# TASK DIRECTIONS
Go through the data below line by line and report how many lines contain "those", giving only that figure.

*** Opening INFORMATION SHOWN ***

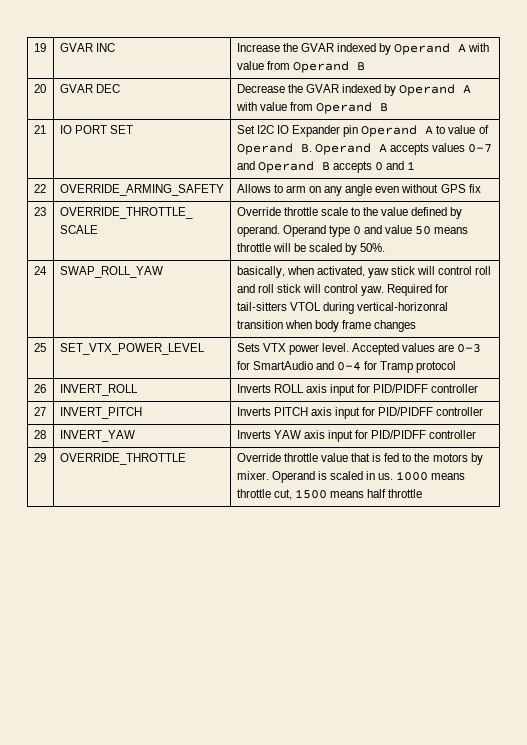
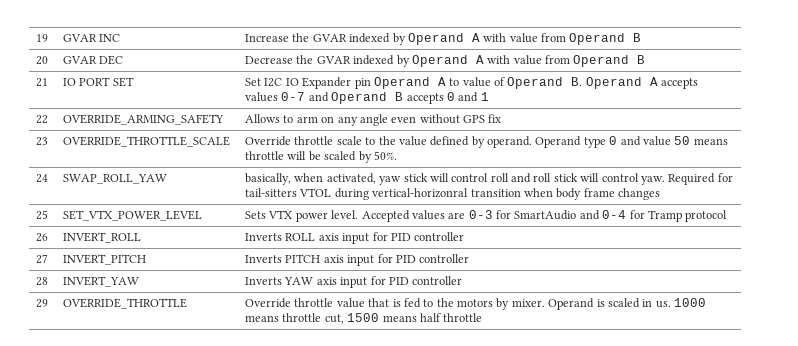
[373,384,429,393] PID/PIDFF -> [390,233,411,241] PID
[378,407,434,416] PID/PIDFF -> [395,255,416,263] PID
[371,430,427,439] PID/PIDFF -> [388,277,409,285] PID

*** Closing INFORMATION SHOWN ***
*** Opening INFORMATION SHOWN ***

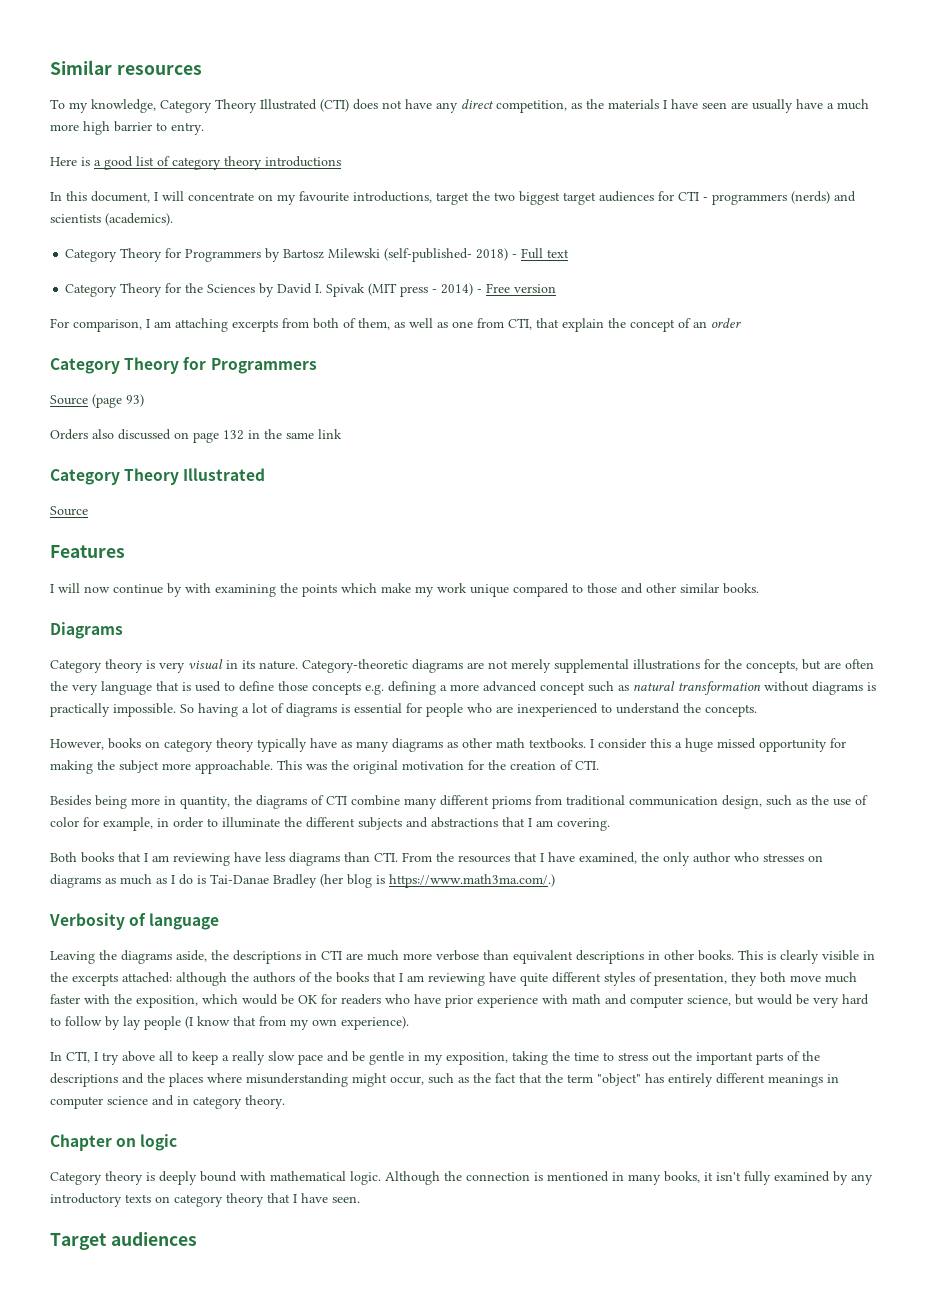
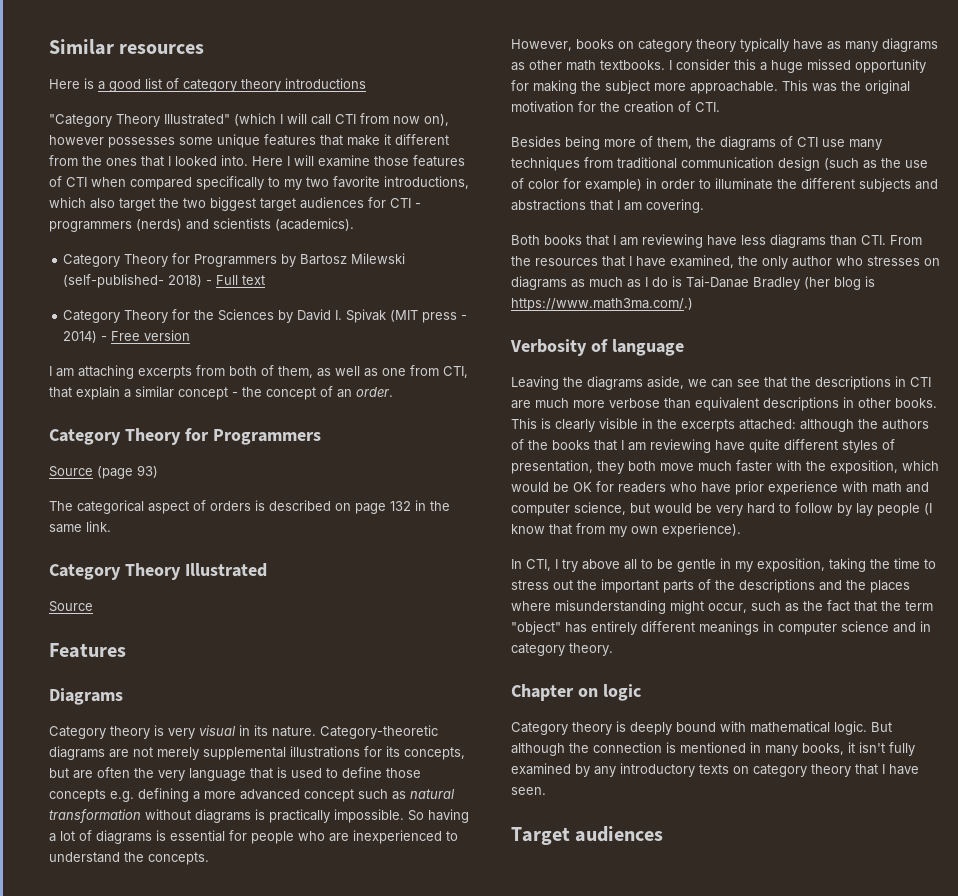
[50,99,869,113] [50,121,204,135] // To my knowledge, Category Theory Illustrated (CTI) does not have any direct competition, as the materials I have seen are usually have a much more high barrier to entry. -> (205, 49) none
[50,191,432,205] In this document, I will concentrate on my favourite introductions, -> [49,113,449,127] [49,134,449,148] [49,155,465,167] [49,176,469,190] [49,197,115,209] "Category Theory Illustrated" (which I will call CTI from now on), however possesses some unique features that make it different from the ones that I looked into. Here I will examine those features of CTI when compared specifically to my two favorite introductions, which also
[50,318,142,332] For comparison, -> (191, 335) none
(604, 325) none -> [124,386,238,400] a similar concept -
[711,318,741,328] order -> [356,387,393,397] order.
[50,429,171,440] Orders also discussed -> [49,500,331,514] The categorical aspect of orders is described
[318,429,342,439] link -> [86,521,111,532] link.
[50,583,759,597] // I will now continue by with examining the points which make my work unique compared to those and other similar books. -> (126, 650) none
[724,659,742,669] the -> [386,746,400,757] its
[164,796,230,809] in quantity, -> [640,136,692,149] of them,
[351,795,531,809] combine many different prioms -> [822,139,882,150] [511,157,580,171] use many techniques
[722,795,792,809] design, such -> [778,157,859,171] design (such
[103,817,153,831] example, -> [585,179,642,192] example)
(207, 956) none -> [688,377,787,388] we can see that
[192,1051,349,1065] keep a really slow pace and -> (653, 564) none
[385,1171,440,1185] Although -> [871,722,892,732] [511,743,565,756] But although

*** Closing INFORMATION SHOWN ***

# EXERCISE RESPONSE
2